Validators raise "concerns" if they encounter problems with the data being validated. A ``Concern`` exception has a
level, identical to a logging level, and only errors (and above) should be treated as such. This level defaults to
``logging.ERROR``. Because most validation concerns should probably be fatal, overriding this value isn't done much
within Marrow Schema; it's mostly there for developer use. Because of this, though, ``Concern`` has a somewhat strange
constructor::

Concern([level, ]message, *args, concerns=[], **kw)

An optional integer logging level, then a message followed by zero or more additional arguments, an optional
``concerns`` keyword-only argument that is either not supplied or an iterable of child ``Concern`` instances, and zero
or more additional keyword arguments. Compound validators that aggregate multiple failures (i.e. ``Pipe``)
automatically determine their aggregate ``Concern`` level from the maximum of the child concerns.
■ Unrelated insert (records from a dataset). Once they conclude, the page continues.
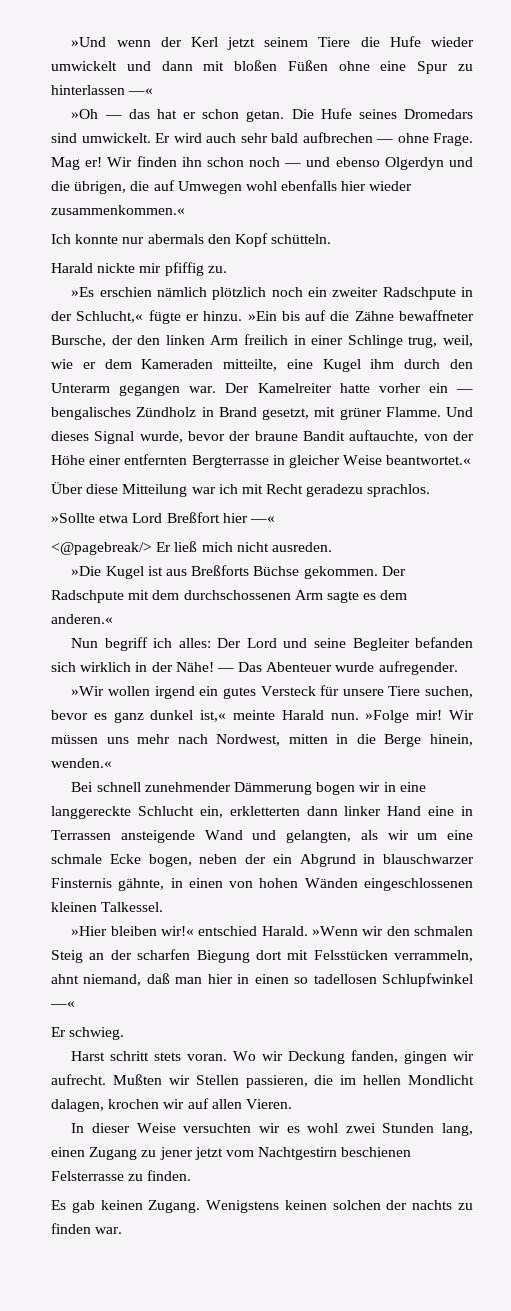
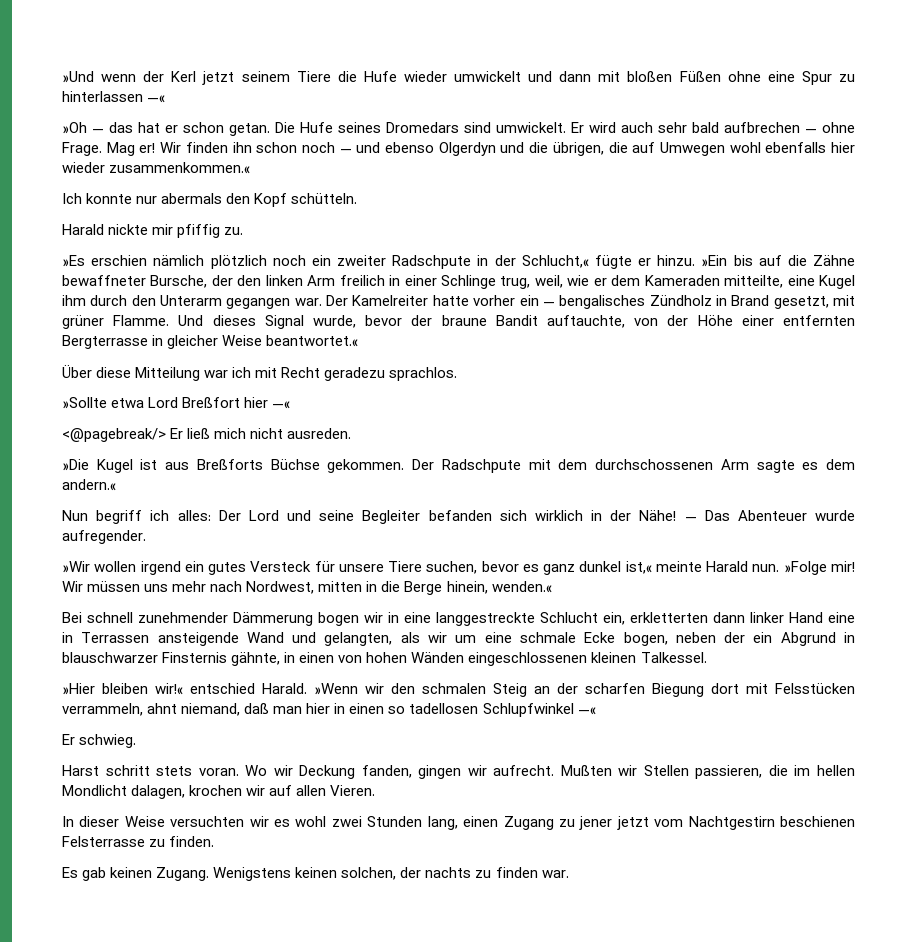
- Der Radschpute mit dem durchschossenen Arm sagte es dem anderen.«
+ Der Radschpute mit dem durchschossenen Arm sagte es dem andern.«
- Bei schnell zunehmender Dämmerung bogen wir in eine langgereckte Schlucht ein, erkletterten dann linker Hand eine in Terrassen ansteigende Wand und gelangten, als wir um eine schmale Ecke bogen, neben der ein Abgrund in blauschwarzer Finsternis gähnte, in einen von hohen Wänden eingeschlossenen kleinen Talkessel.
+ Bei schnell zunehmender Dämmerung bogen wir in eine langgestreckte Schlucht ein, erkletterten dann linker Hand eine in Terrassen ansteigende Wand und gelangten, als wir um eine schmale Ecke bogen, neben der ein Abgrund in blauschwarzer Finsternis gähnte, in einen von hohen Wänden eingeschlossenen kleinen Talkessel.
- Wenigstens keinen solchen der nachts zu finden war.
+ Wenigstens keinen solchen, der nachts zu finden war.

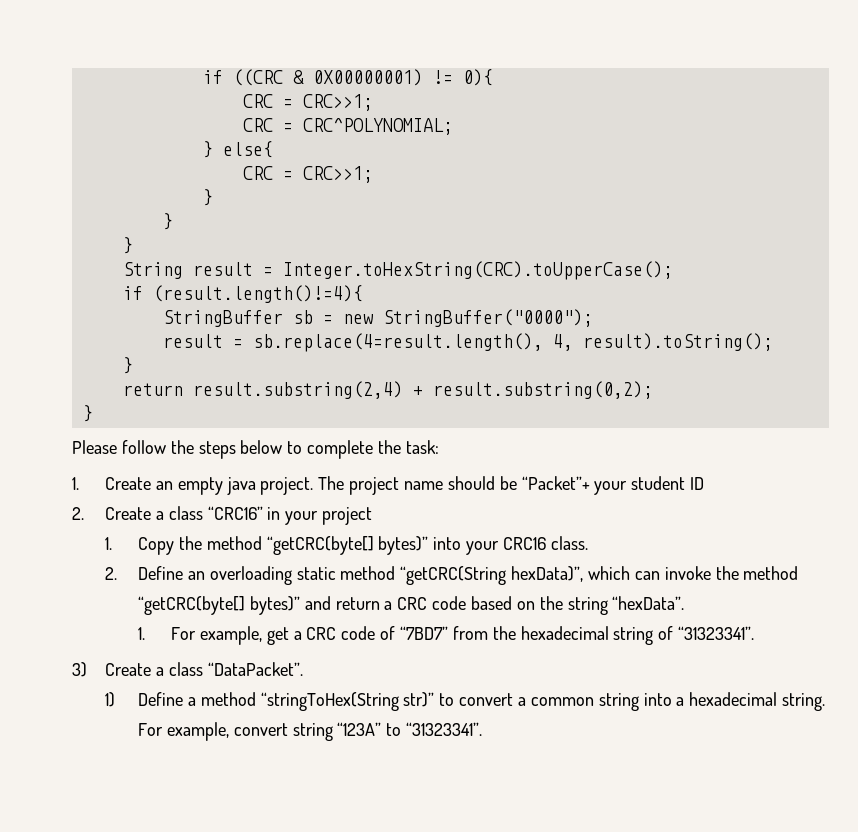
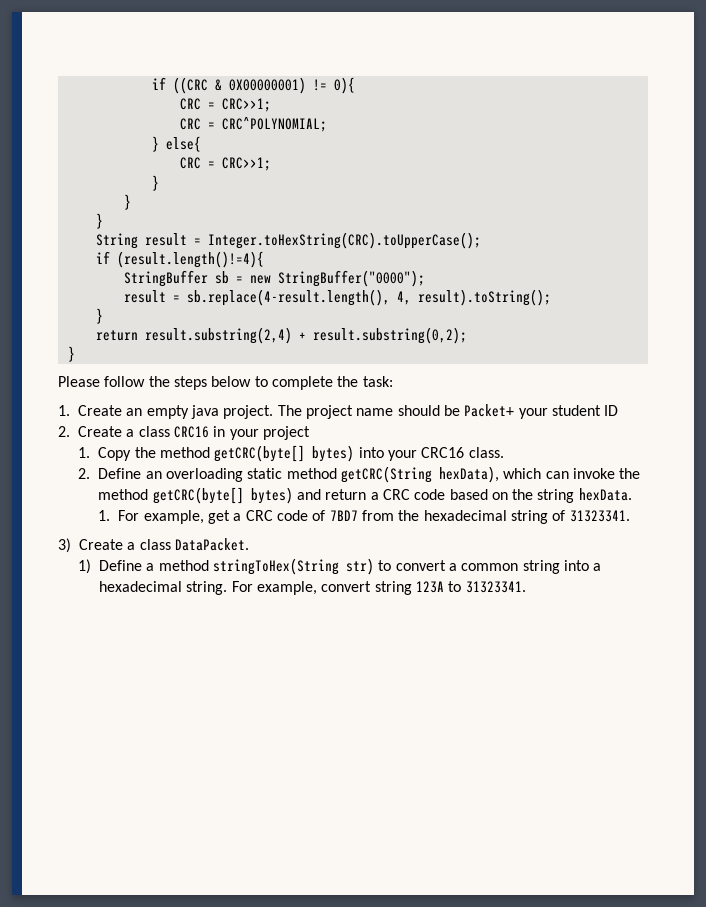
- result = sb.replace(4=result.length(), 4, result).toString();
+ result = sb.replace(4-result.length(), 4, result).toString();
- The project name should be “Packet”+ your student ID
+ The project name should be Packet+ your student ID
- 2. Create a class “CRC16” in your project
+ 2. Create a class CRC16 in your project
- 1. Copy the method “getCRC(byte[] bytes)” into your CRC16 class.
+ 1. Copy the method getCRC(byte[] bytes) into your CRC16 class.
- 2. Define an overloading static method “getCRC(String hexData)”, which can invoke the method “getCRC(byte[] bytes)” and return a CRC code based on the string “hexData”.
+ 2. Define an overloading static method getCRC(String hexData), which can invoke the method getCRC(byte[] bytes) and return a CRC code based on the string hexData.
- 1. For example, get a CRC code of “7BD7” from the hexadecimal string of “31323341”.
+ 1. For example, get a CRC code of 7BD7 from the hexadecimal string of 31323341.
- 3) Create a class “DataPacket”.
+ 3) Create a class DataPacket.
- 1) Define a method “stringToHex(String str)” to convert a common string into a hexadecimal string.
+ 1) Define a method stringToHex(String str) to convert a common string into a hexadecimal string.
- For example, convert string “123A” to “31323341”.
+ For example, convert string 123A to 31323341.

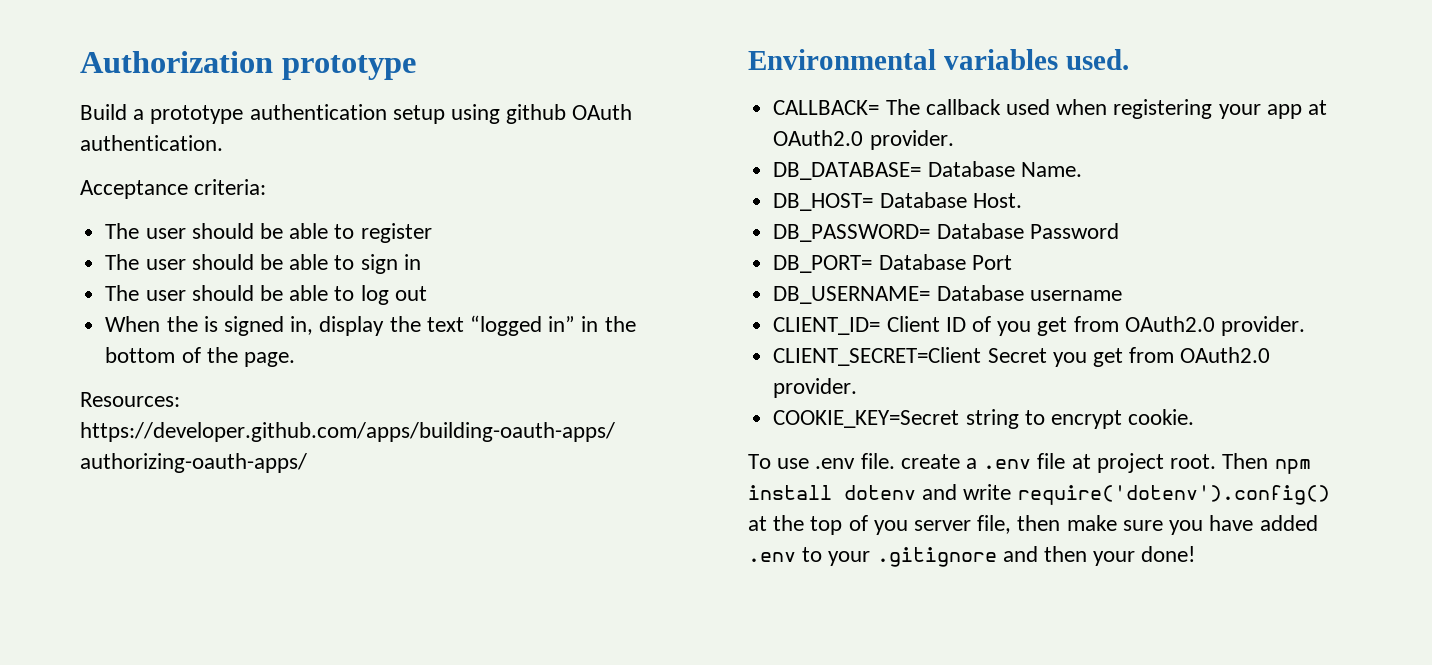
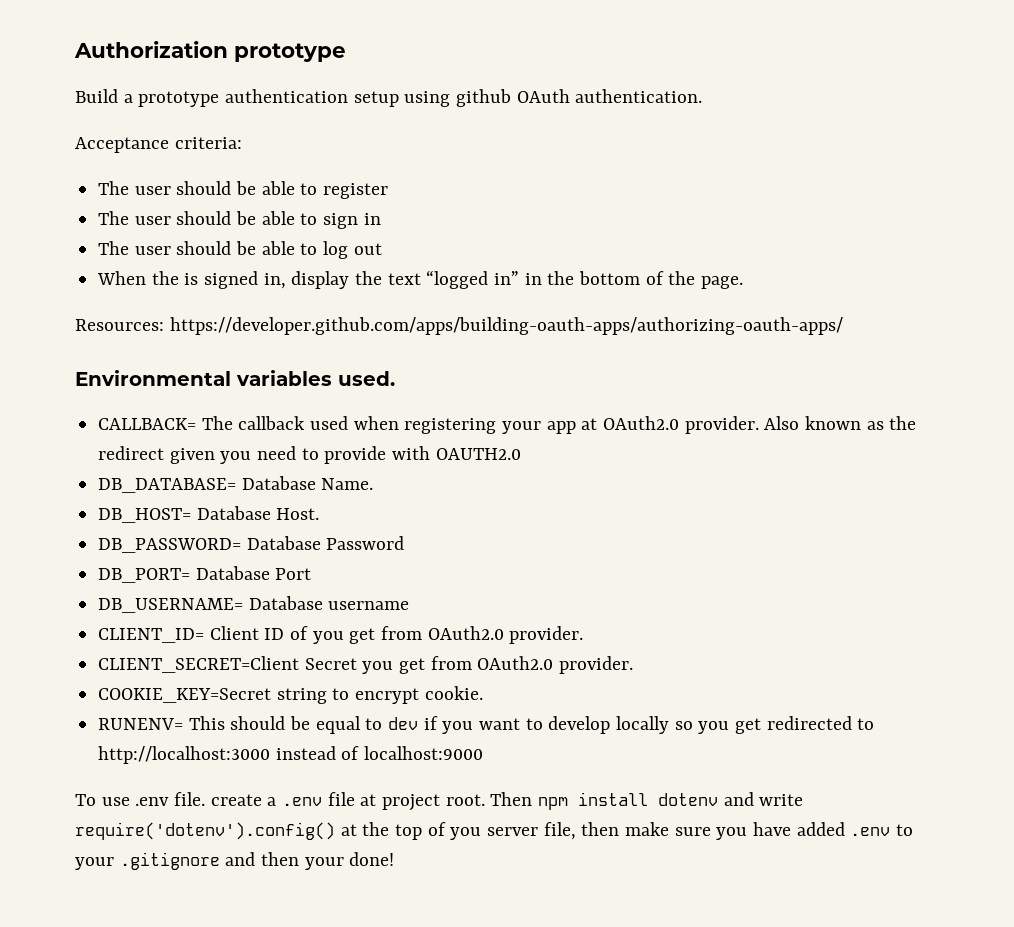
+ Also known as the redirect given you need to provide with OAUTH2.0
+ RUNENV= This should be equal to dev if you want to develop locally so you get redirected to http://localhost:3000 instead of localhost:9000

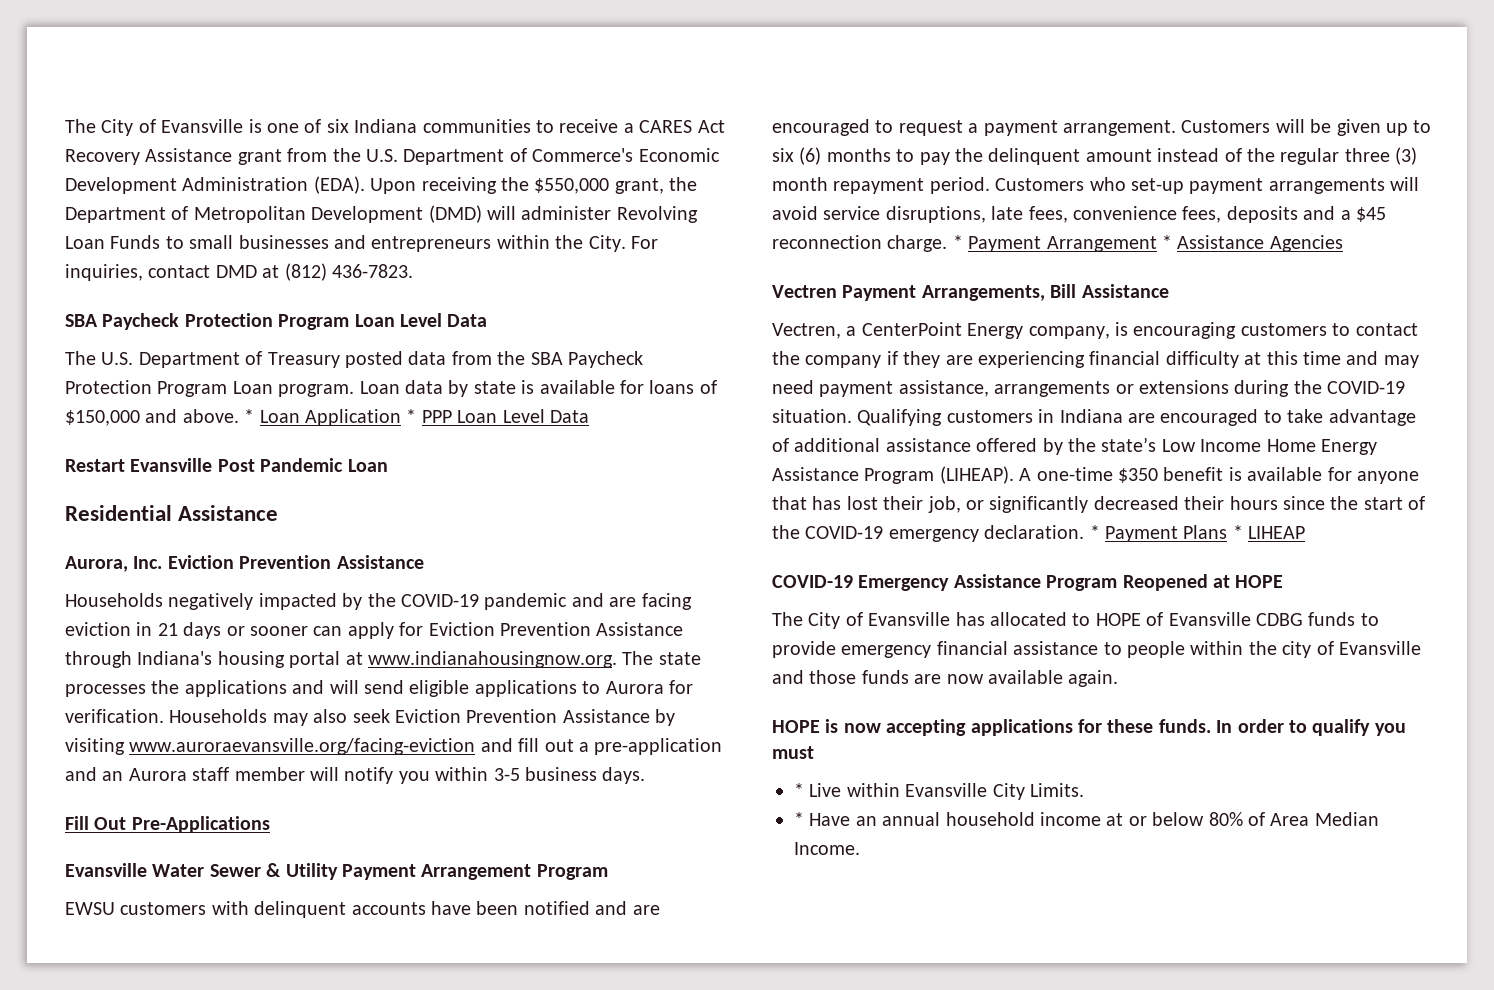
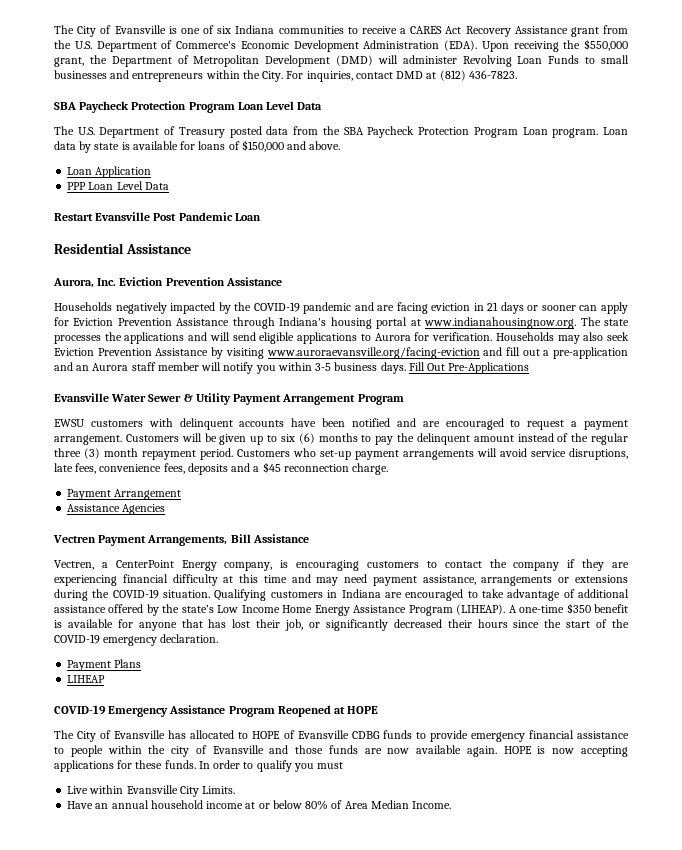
- Loan data by state is available for loans of $150,000 and above. * Loan Application * PPP Loan Level Data
+ Loan data by state is available for loans of $150,000 and above.
+ Loan Application
+ PPP Loan Level Data
- Households may also seek Eviction Prevention Assistance by visiting www.auroraevansville.org/facing-eviction and fill out a pre-application and an Aurora staff member will notify you within 3-5 business days.
- Fill Out Pre-Applications
+ Households may also seek Eviction Prevention Assistance by visiting www.auroraevansville.org/facing-eviction and fill out a pre-application and an Aurora staff member will notify you within 3-5 business days. Fill Out Pre-Applications
- Customers who set-up payment arrangements will avoid service disruptions, late fees, convenience fees, deposits and a $45 reconnection charge. * Payment Arrangement * Assistance Agencies
+ Customers who set-up payment arrangements will avoid service disruptions, late fees, convenience fees, deposits and a $45 reconnection charge.
+ Payment Arrangement
+ Assistance Agencies
- A one-time $350 benefit is available for anyone that has lost their job, or significantly decreased their hours since the start of the COVID-19 emergency declaration. * Payment Plans * LIHEAP
+ A one-time $350 benefit is available for anyone that has lost their job, or significantly decreased their hours since the start of the COVID-19 emergency declaration.
+ Payment Plans
+ LIHEAP
- The City of Evansville has allocated to HOPE of Evansville CDBG funds to provide emergency financial assistance to people within the city of Evansville and those funds are now available again.
- HOPE is now accepting applications for these funds.
+ The City of Evansville has allocated to HOPE of Evansville CDBG funds to provide emergency financial assistance to people within the city of Evansville and those funds are now available again. HOPE is now accepting applications for these funds.
- * Live within Evansville City Limits.
+ Live within Evansville City Limits.
- * Have an annual household income at or below 80% of Area Median Income.
+ Have an annual household income at or below 80% of Area Median Income.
``Concern`` instances render to ``str`` instances; the result of calling ``message.format(*args, **kw)`` using the
arguments provided above. Care should be taken to only include JSON-safe datatypes in these arguments.

4.2. Basic Validators
---------------------

Marrow Schema includes a *lot* of validators for you to use. They tend to be organized based on purpose, but the basic
validators have such widespread usage they're importable straight from ``marrow.schema.validation``.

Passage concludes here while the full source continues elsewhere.